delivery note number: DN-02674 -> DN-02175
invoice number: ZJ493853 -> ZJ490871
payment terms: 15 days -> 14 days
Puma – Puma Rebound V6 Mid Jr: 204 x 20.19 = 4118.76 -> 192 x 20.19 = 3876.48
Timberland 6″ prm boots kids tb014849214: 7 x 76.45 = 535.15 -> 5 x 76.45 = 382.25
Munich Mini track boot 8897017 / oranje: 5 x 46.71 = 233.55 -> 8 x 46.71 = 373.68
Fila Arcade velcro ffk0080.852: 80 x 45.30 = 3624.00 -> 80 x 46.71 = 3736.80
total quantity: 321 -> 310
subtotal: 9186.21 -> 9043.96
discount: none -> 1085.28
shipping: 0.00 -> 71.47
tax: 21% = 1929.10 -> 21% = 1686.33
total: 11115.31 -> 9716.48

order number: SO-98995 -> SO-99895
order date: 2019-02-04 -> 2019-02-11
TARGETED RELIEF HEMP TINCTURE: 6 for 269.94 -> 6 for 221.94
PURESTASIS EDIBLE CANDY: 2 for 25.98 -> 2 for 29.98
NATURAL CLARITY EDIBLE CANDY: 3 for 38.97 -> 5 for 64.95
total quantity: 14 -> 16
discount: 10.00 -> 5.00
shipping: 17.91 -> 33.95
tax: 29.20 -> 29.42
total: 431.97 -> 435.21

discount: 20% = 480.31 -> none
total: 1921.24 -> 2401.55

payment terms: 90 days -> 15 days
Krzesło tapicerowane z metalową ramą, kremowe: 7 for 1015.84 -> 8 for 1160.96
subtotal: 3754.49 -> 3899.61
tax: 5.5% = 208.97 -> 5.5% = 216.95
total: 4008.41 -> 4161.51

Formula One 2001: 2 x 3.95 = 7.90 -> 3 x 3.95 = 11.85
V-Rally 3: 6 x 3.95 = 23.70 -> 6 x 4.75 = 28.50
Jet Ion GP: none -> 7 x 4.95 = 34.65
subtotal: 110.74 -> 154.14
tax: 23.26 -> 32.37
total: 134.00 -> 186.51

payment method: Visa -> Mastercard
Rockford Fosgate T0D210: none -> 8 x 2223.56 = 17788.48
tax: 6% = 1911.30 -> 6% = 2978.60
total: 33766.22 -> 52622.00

## How to complete this task
Reproduce the listing above in its entirety, unchanged.

## Expected output
delivery note number: DN-02674 -> DN-02175
invoice number: ZJ493853 -> ZJ490871
payment terms: 15 days -> 14 days
Puma – Puma Rebound V6 Mid Jr: 204 x 20.19 = 4118.76 -> 192 x 20.19 = 3876.48
Timberland 6″ prm boots kids tb014849214: 7 x 76.45 = 535.15 -> 5 x 76.45 = 382.25
Munich Mini track boot 8897017 / oranje: 5 x 46.71 = 233.55 -> 8 x 46.71 = 373.68
Fila Arcade velcro ffk0080.852: 80 x 45.30 = 3624.00 -> 80 x 46.71 = 3736.80
total quantity: 321 -> 310
subtotal: 9186.21 -> 9043.96
discount: none -> 1085.28
shipping: 0.00 -> 71.47
tax: 21% = 1929.10 -> 21% = 1686.33
total: 11115.31 -> 9716.48

order number: SO-98995 -> SO-99895
order date: 2019-02-04 -> 2019-02-11
TARGETED RELIEF HEMP TINCTURE: 6 for 269.94 -> 6 for 221.94
PURESTASIS EDIBLE CANDY: 2 for 25.98 -> 2 for 29.98
NATURAL CLARITY EDIBLE CANDY: 3 for 38.97 -> 5 for 64.95
total quantity: 14 -> 16
discount: 10.00 -> 5.00
shipping: 17.91 -> 33.95
tax: 29.20 -> 29.42
total: 431.97 -> 435.21

discount: 20% = 480.31 -> none
total: 1921.24 -> 2401.55

payment terms: 90 days -> 15 days
Krzesło tapicerowane z metalową ramą, kremowe: 7 for 1015.84 -> 8 for 1160.96
subtotal: 3754.49 -> 3899.61
tax: 5.5% = 208.97 -> 5.5% = 216.95
total: 4008.41 -> 4161.51

Formula One 2001: 2 x 3.95 = 7.90 -> 3 x 3.95 = 11.85
V-Rally 3: 6 x 3.95 = 23.70 -> 6 x 4.75 = 28.50
Jet Ion GP: none -> 7 x 4.95 = 34.65
subtotal: 110.74 -> 154.14
tax: 23.26 -> 32.37
total: 134.00 -> 186.51

payment method: Visa -> Mastercard
Rockford Fosgate T0D210: none -> 8 x 2223.56 = 17788.48
tax: 6% = 1911.30 -> 6% = 2978.60
total: 33766.22 -> 52622.00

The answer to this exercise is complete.